[Before and after images]

········

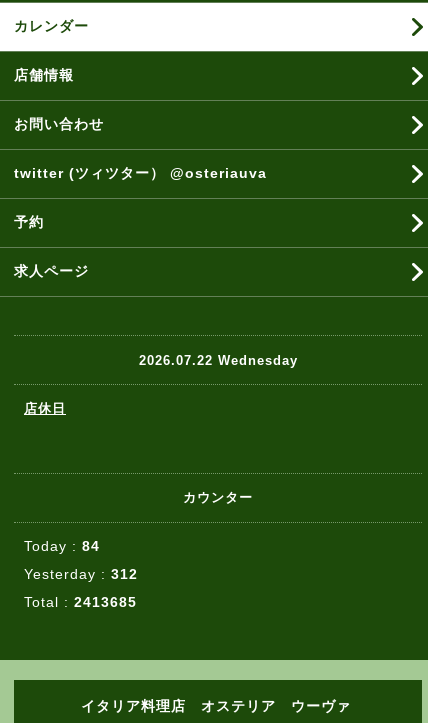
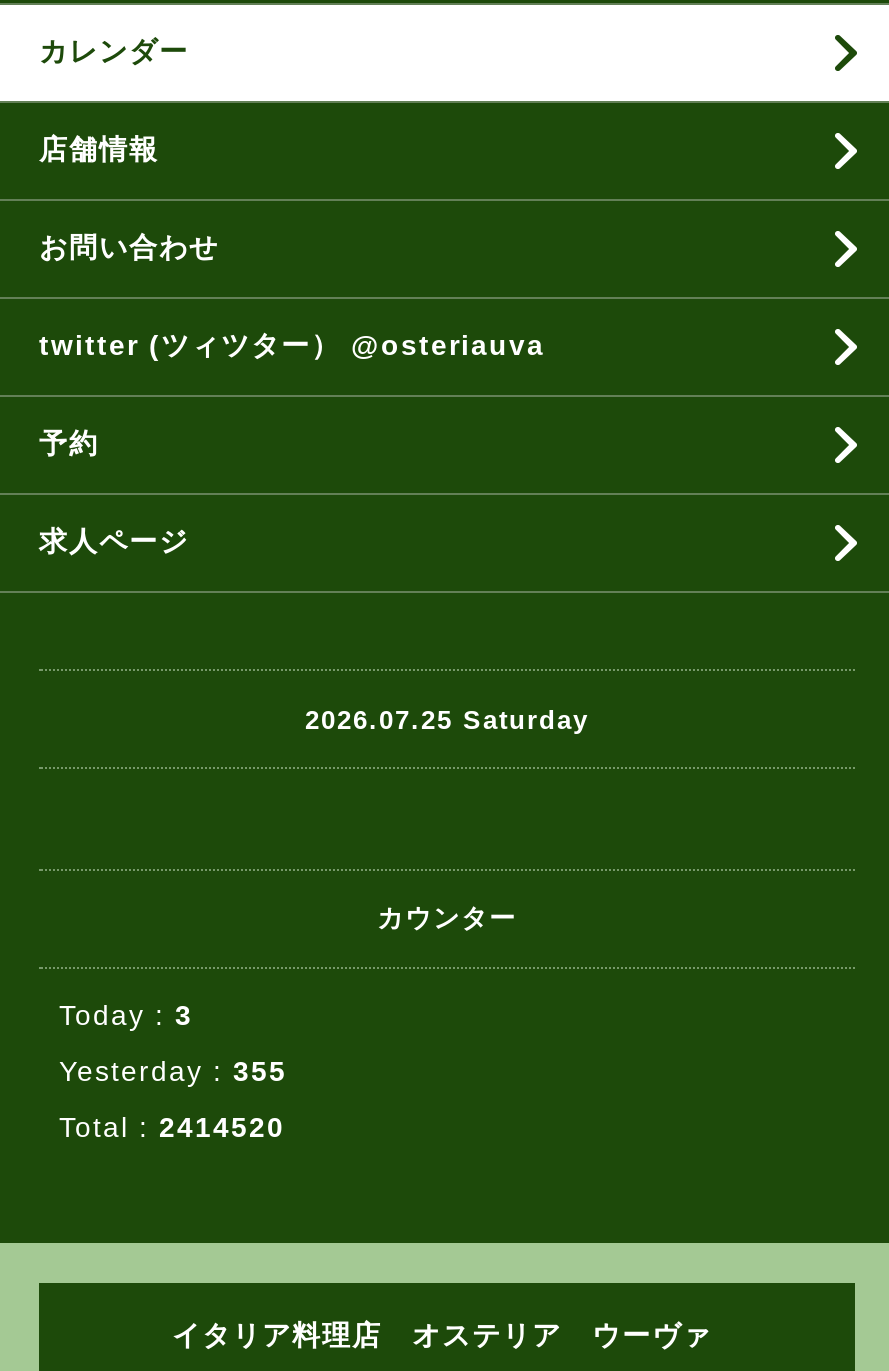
- 2026.07.22 Wednesday
- 店休日
+ 2026.07.25 Saturday

- Today : 84
+ Today : 3

- Yesterday : 312
+ Yesterday : 355

- Total : 2413685
+ Total : 2414520
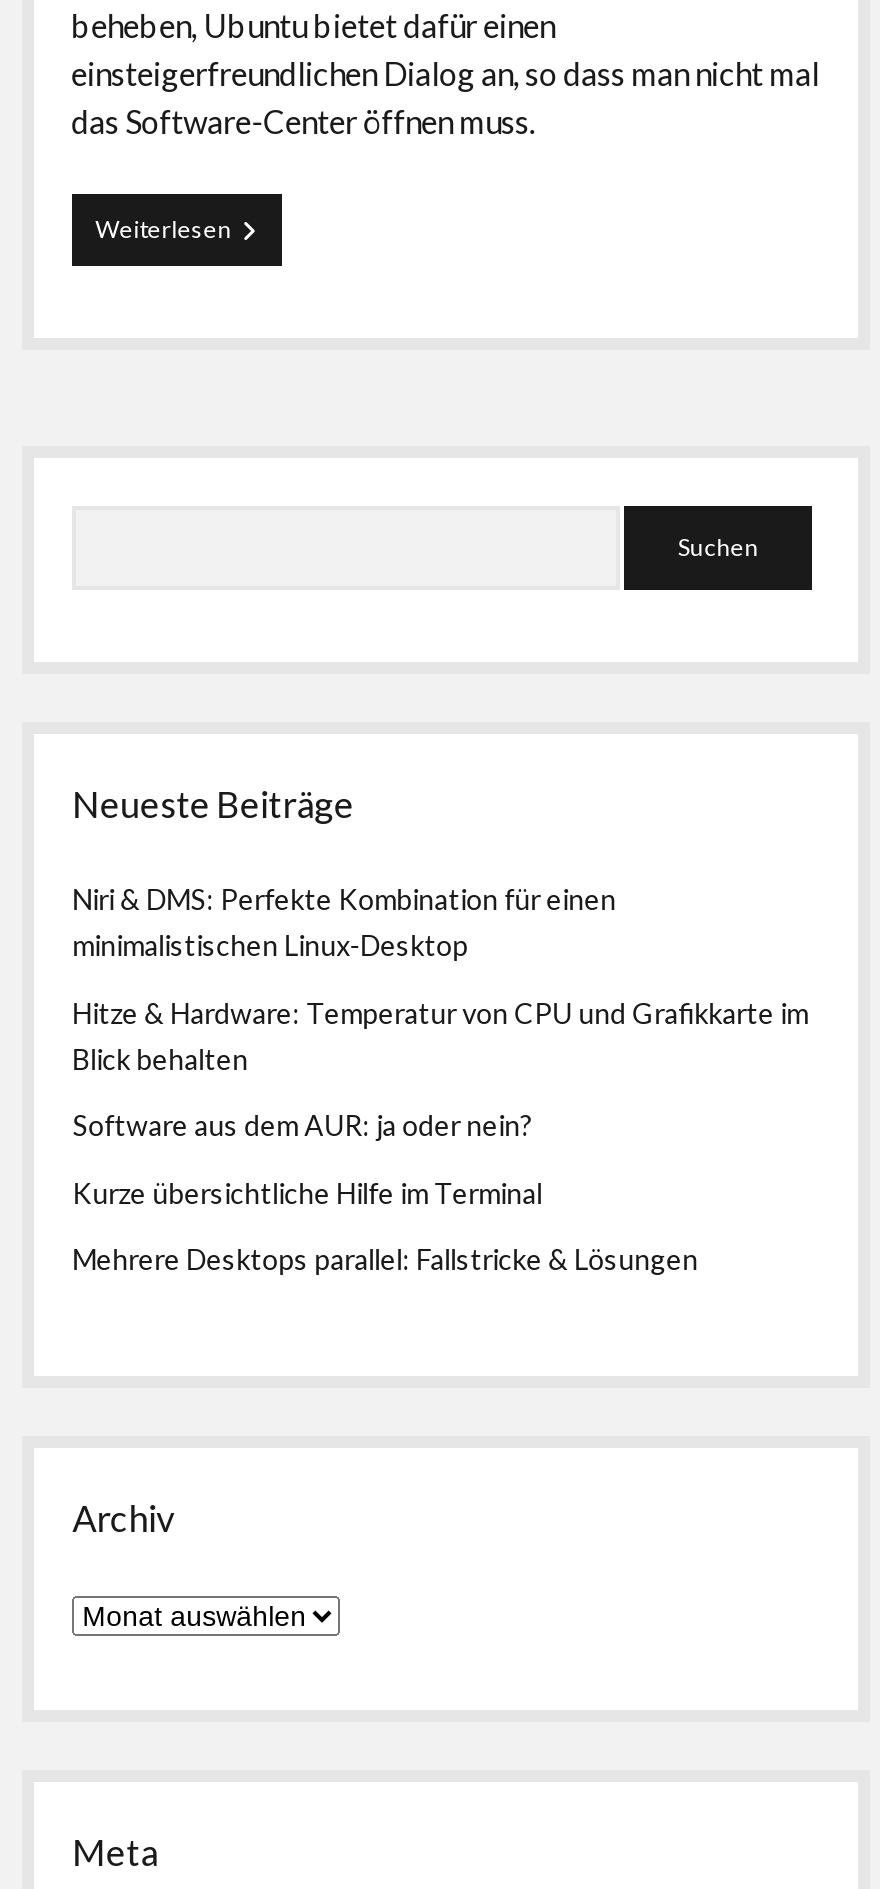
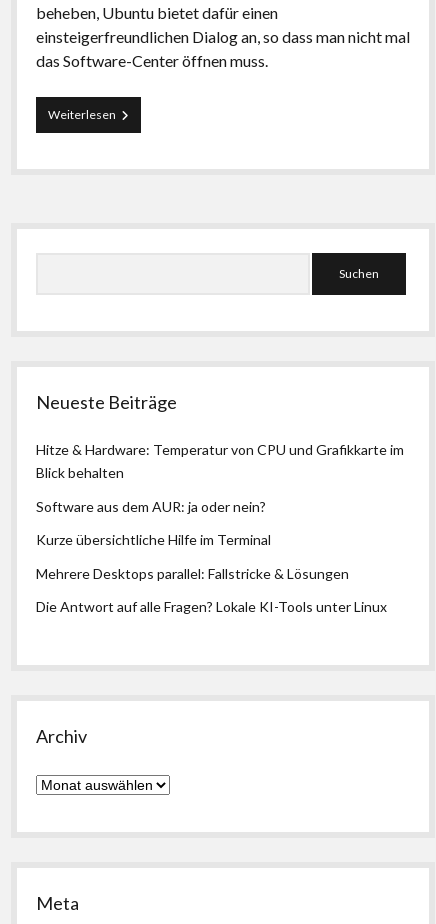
- Niri & DMS: Perfekte Kombination für einen
- minimalistischen Linux-Desktop

moved up: Hitze & Hardware: Temperatur von CPU und Grafikkarte im | Blick behalten | Software aus dem AUR: ja oder nein? | Kurze übersichtliche Hilfe im Terminal | Mehrere Desktops parallel: Fallstricke & Lösungen

+ Die Antwort auf alle Fragen? Lokale KI-Tools unter Linux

········

> [TO DO]
Write out every line of the entries above exactly, and omit their pictures.

> [ANSWER BOX]
- 2026.07.22 Wednesday
- 店休日
+ 2026.07.25 Saturday

- Today : 84
+ Today : 3

- Yesterday : 312
+ Yesterday : 355

- Total : 2413685
+ Total : 2414520
- Niri & DMS: Perfekte Kombination für einen
- minimalistischen Linux-Desktop

moved up: Hitze & Hardware: Temperatur von CPU und Grafikkarte im | Blick behalten | Software aus dem AUR: ja oder nein? | Kurze übersichtliche Hilfe im Terminal | Mehrere Desktops parallel: Fallstricke & Lösungen

+ Die Antwort auf alle Fragen? Lokale KI-Tools unter Linux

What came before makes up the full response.